[[ Input data open ]]

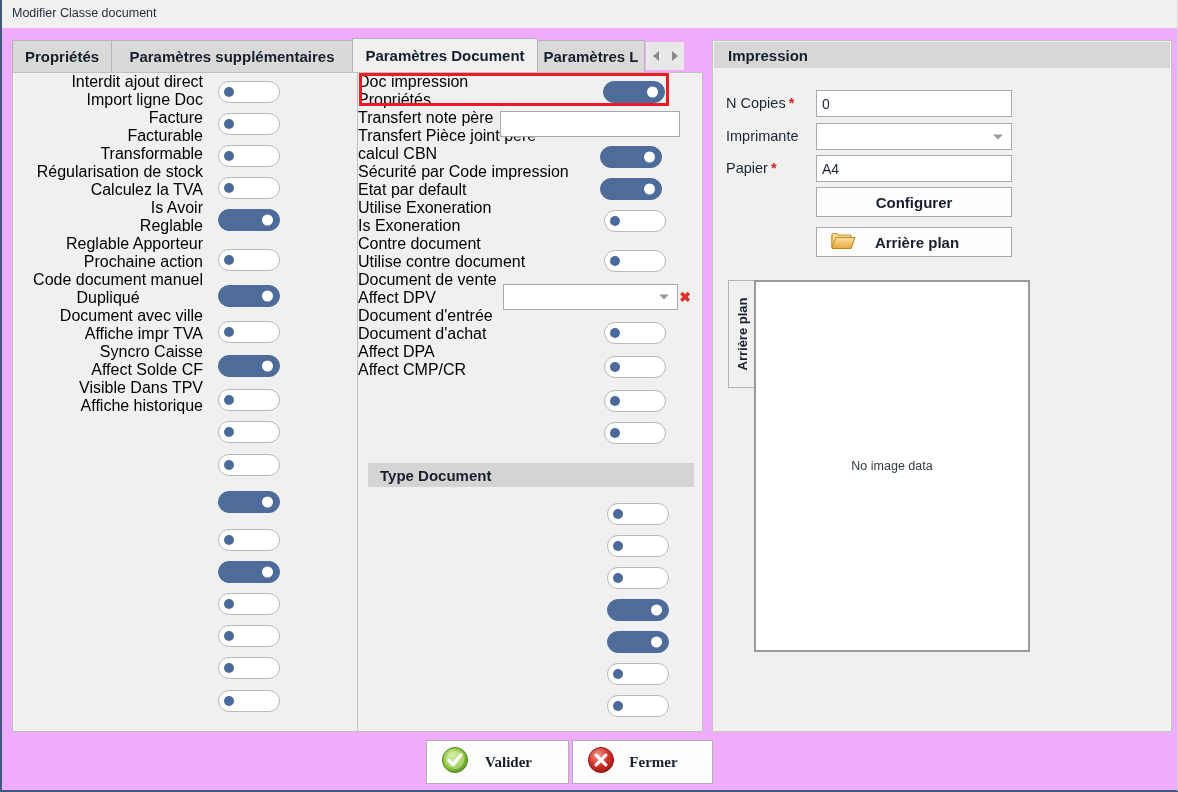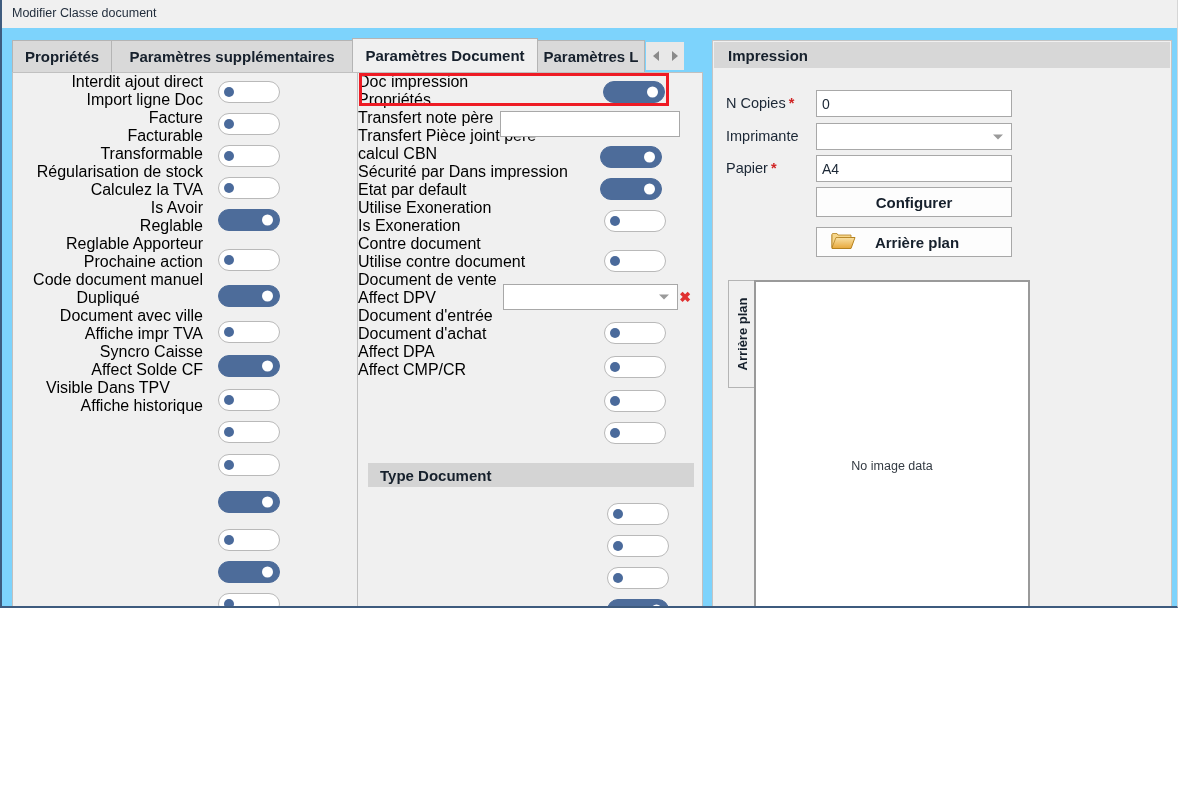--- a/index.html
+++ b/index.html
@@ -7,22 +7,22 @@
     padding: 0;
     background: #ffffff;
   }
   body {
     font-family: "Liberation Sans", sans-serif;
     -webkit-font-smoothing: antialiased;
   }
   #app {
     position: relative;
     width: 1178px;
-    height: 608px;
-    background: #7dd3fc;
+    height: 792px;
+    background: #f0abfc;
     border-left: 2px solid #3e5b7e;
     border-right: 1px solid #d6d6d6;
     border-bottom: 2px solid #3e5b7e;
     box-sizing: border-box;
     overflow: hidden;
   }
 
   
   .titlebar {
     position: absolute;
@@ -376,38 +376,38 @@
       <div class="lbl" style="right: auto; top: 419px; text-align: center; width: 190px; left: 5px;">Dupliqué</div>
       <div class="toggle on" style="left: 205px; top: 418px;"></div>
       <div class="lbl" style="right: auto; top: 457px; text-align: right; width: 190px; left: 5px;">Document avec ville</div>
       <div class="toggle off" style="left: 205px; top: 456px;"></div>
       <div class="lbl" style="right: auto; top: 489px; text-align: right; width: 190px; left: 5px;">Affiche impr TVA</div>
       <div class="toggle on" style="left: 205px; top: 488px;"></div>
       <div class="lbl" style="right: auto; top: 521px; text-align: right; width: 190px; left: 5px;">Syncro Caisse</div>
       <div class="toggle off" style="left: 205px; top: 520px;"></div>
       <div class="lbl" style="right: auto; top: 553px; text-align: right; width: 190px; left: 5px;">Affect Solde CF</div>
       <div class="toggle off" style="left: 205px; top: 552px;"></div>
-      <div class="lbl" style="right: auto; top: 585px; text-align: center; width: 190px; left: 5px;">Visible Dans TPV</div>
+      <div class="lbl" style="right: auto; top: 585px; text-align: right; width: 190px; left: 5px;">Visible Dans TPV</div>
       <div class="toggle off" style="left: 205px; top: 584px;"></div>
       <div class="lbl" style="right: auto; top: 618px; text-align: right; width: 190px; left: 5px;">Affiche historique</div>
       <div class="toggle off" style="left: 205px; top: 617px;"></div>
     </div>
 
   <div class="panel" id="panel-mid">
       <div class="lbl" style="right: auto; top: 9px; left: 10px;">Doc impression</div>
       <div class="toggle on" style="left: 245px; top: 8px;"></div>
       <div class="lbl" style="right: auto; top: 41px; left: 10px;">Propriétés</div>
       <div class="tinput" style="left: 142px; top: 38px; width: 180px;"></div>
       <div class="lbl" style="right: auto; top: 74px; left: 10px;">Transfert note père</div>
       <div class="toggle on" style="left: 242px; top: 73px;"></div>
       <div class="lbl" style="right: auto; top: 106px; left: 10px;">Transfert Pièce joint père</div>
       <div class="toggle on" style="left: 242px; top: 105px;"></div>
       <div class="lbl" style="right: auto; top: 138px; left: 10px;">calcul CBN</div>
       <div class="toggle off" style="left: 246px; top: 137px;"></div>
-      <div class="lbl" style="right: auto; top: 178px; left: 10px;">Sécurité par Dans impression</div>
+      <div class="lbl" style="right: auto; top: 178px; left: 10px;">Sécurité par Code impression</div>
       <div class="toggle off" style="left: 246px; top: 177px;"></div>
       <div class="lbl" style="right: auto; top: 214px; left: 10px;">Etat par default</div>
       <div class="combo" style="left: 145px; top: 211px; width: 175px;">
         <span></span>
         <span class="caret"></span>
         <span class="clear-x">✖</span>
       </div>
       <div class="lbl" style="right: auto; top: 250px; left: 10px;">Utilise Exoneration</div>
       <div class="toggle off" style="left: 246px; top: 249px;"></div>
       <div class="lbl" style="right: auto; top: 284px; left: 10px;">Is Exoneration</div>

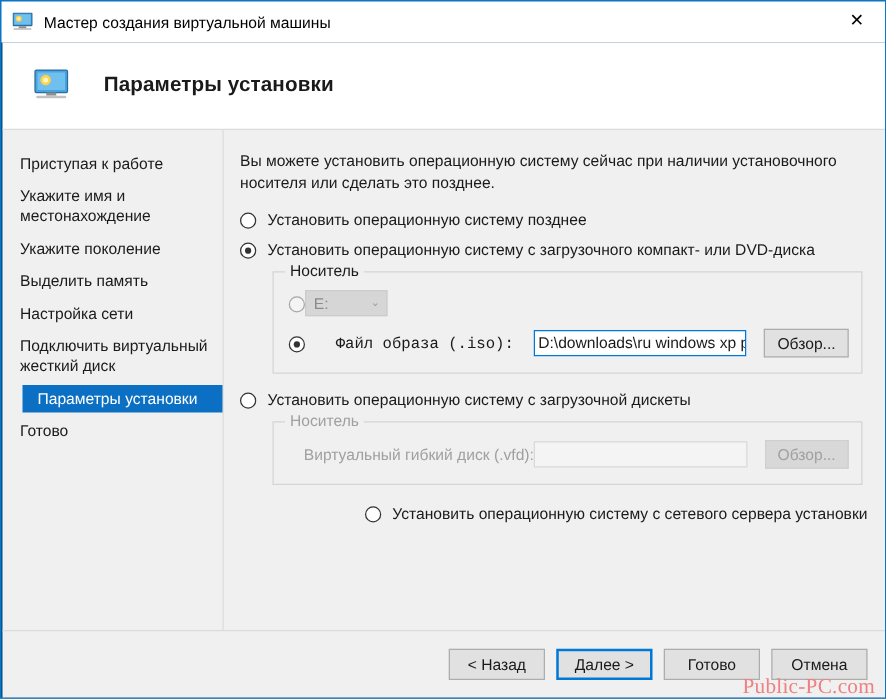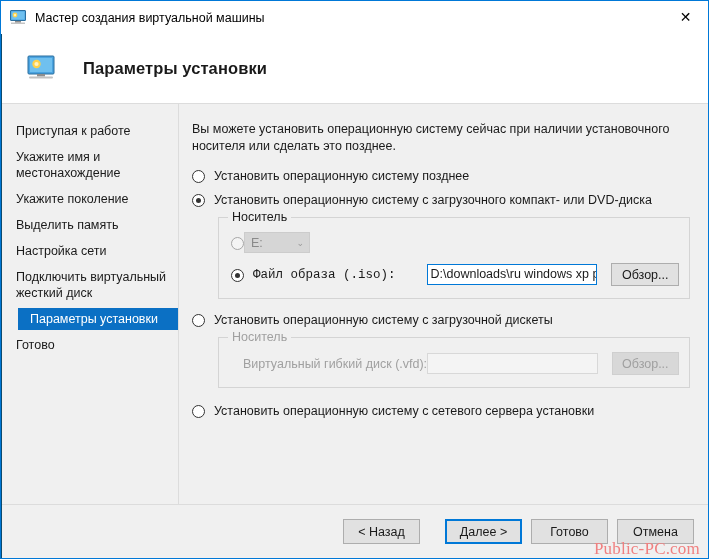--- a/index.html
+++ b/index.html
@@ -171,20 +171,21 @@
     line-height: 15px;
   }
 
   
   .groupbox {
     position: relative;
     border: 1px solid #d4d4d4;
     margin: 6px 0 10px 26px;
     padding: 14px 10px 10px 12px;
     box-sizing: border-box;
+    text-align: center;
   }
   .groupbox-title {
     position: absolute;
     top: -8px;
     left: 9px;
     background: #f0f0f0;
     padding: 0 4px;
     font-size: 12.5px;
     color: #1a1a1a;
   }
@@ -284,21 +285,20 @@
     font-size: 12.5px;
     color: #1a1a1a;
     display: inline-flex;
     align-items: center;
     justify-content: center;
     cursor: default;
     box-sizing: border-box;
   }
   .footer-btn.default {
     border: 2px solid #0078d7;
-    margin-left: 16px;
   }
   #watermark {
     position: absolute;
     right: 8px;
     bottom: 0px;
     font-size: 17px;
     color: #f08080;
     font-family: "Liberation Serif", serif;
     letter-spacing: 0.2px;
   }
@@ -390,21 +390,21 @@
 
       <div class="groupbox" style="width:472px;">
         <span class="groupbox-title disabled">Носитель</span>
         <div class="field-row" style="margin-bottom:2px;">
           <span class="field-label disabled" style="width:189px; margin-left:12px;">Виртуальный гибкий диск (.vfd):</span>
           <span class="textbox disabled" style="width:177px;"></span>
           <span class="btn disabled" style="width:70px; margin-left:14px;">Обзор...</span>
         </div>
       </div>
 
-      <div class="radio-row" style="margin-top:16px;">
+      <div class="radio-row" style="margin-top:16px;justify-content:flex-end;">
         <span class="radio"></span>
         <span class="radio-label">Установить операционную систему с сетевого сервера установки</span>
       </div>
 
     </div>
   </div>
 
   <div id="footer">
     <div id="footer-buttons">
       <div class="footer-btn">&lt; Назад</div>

[[ Input data closed ]]

◆ Work instruction: Give the listing again exactly, minus its images.

◆ Answer to this problem:
--- a/index.html
+++ b/index.html
@@ -7,22 +7,22 @@
     padding: 0;
     background: #ffffff;
   }
   body {
     font-family: "Liberation Sans", sans-serif;
     -webkit-font-smoothing: antialiased;
   }
   #app {
     position: relative;
     width: 1178px;
-    height: 608px;
-    background: #7dd3fc;
+    height: 792px;
+    background: #f0abfc;
     border-left: 2px solid #3e5b7e;
     border-right: 1px solid #d6d6d6;
     border-bottom: 2px solid #3e5b7e;
     box-sizing: border-box;
     overflow: hidden;
   }
 
   
   .titlebar {
     position: absolute;
@@ -376,38 +376,38 @@
       <div class="lbl" style="right: auto; top: 419px; text-align: center; width: 190px; left: 5px;">Dupliqué</div>
       <div class="toggle on" style="left: 205px; top: 418px;"></div>
       <div class="lbl" style="right: auto; top: 457px; text-align: right; width: 190px; left: 5px;">Document avec ville</div>
       <div class="toggle off" style="left: 205px; top: 456px;"></div>
       <div class="lbl" style="right: auto; top: 489px; text-align: right; width: 190px; left: 5px;">Affiche impr TVA</div>
       <div class="toggle on" style="left: 205px; top: 488px;"></div>
       <div class="lbl" style="right: auto; top: 521px; text-align: right; width: 190px; left: 5px;">Syncro Caisse</div>
       <div class="toggle off" style="left: 205px; top: 520px;"></div>
       <div class="lbl" style="right: auto; top: 553px; text-align: right; width: 190px; left: 5px;">Affect Solde CF</div>
       <div class="toggle off" style="left: 205px; top: 552px;"></div>
-      <div class="lbl" style="right: auto; top: 585px; text-align: center; width: 190px; left: 5px;">Visible Dans TPV</div>
+      <div class="lbl" style="right: auto; top: 585px; text-align: right; width: 190px; left: 5px;">Visible Dans TPV</div>
       <div class="toggle off" style="left: 205px; top: 584px;"></div>
       <div class="lbl" style="right: auto; top: 618px; text-align: right; width: 190px; left: 5px;">Affiche historique</div>
       <div class="toggle off" style="left: 205px; top: 617px;"></div>
     </div>
 
   <div class="panel" id="panel-mid">
       <div class="lbl" style="right: auto; top: 9px; left: 10px;">Doc impression</div>
       <div class="toggle on" style="left: 245px; top: 8px;"></div>
       <div class="lbl" style="right: auto; top: 41px; left: 10px;">Propriétés</div>
       <div class="tinput" style="left: 142px; top: 38px; width: 180px;"></div>
       <div class="lbl" style="right: auto; top: 74px; left: 10px;">Transfert note père</div>
       <div class="toggle on" style="left: 242px; top: 73px;"></div>
       <div class="lbl" style="right: auto; top: 106px; left: 10px;">Transfert Pièce joint père</div>
       <div class="toggle on" style="left: 242px; top: 105px;"></div>
       <div class="lbl" style="right: auto; top: 138px; left: 10px;">calcul CBN</div>
       <div class="toggle off" style="left: 246px; top: 137px;"></div>
-      <div class="lbl" style="right: auto; top: 178px; left: 10px;">Sécurité par Dans impression</div>
+      <div class="lbl" style="right: auto; top: 178px; left: 10px;">Sécurité par Code impression</div>
       <div class="toggle off" style="left: 246px; top: 177px;"></div>
       <div class="lbl" style="right: auto; top: 214px; left: 10px;">Etat par default</div>
       <div class="combo" style="left: 145px; top: 211px; width: 175px;">
         <span></span>
         <span class="caret"></span>
         <span class="clear-x">✖</span>
       </div>
       <div class="lbl" style="right: auto; top: 250px; left: 10px;">Utilise Exoneration</div>
       <div class="toggle off" style="left: 246px; top: 249px;"></div>
       <div class="lbl" style="right: auto; top: 284px; left: 10px;">Is Exoneration</div>

--- a/index.html
+++ b/index.html
@@ -171,20 +171,21 @@
     line-height: 15px;
   }
 
   
   .groupbox {
     position: relative;
     border: 1px solid #d4d4d4;
     margin: 6px 0 10px 26px;
     padding: 14px 10px 10px 12px;
     box-sizing: border-box;
+    text-align: center;
   }
   .groupbox-title {
     position: absolute;
     top: -8px;
     left: 9px;
     background: #f0f0f0;
     padding: 0 4px;
     font-size: 12.5px;
     color: #1a1a1a;
   }
@@ -284,21 +285,20 @@
     font-size: 12.5px;
     color: #1a1a1a;
     display: inline-flex;
     align-items: center;
     justify-content: center;
     cursor: default;
     box-sizing: border-box;
   }
   .footer-btn.default {
     border: 2px solid #0078d7;
-    margin-left: 16px;
   }
   #watermark {
     position: absolute;
     right: 8px;
     bottom: 0px;
     font-size: 17px;
     color: #f08080;
     font-family: "Liberation Serif", serif;
     letter-spacing: 0.2px;
   }
@@ -390,21 +390,21 @@
 
       <div class="groupbox" style="width:472px;">
         <span class="groupbox-title disabled">Носитель</span>
         <div class="field-row" style="margin-bottom:2px;">
           <span class="field-label disabled" style="width:189px; margin-left:12px;">Виртуальный гибкий диск (.vfd):</span>
           <span class="textbox disabled" style="width:177px;"></span>
           <span class="btn disabled" style="width:70px; margin-left:14px;">Обзор...</span>
         </div>
       </div>
 
-      <div class="radio-row" style="margin-top:16px;">
+      <div class="radio-row" style="margin-top:16px;justify-content:flex-end;">
         <span class="radio"></span>
         <span class="radio-label">Установить операционную систему с сетевого сервера установки</span>
       </div>
 
     </div>
   </div>
 
   <div id="footer">
     <div id="footer-buttons">
       <div class="footer-btn">&lt; Назад</div>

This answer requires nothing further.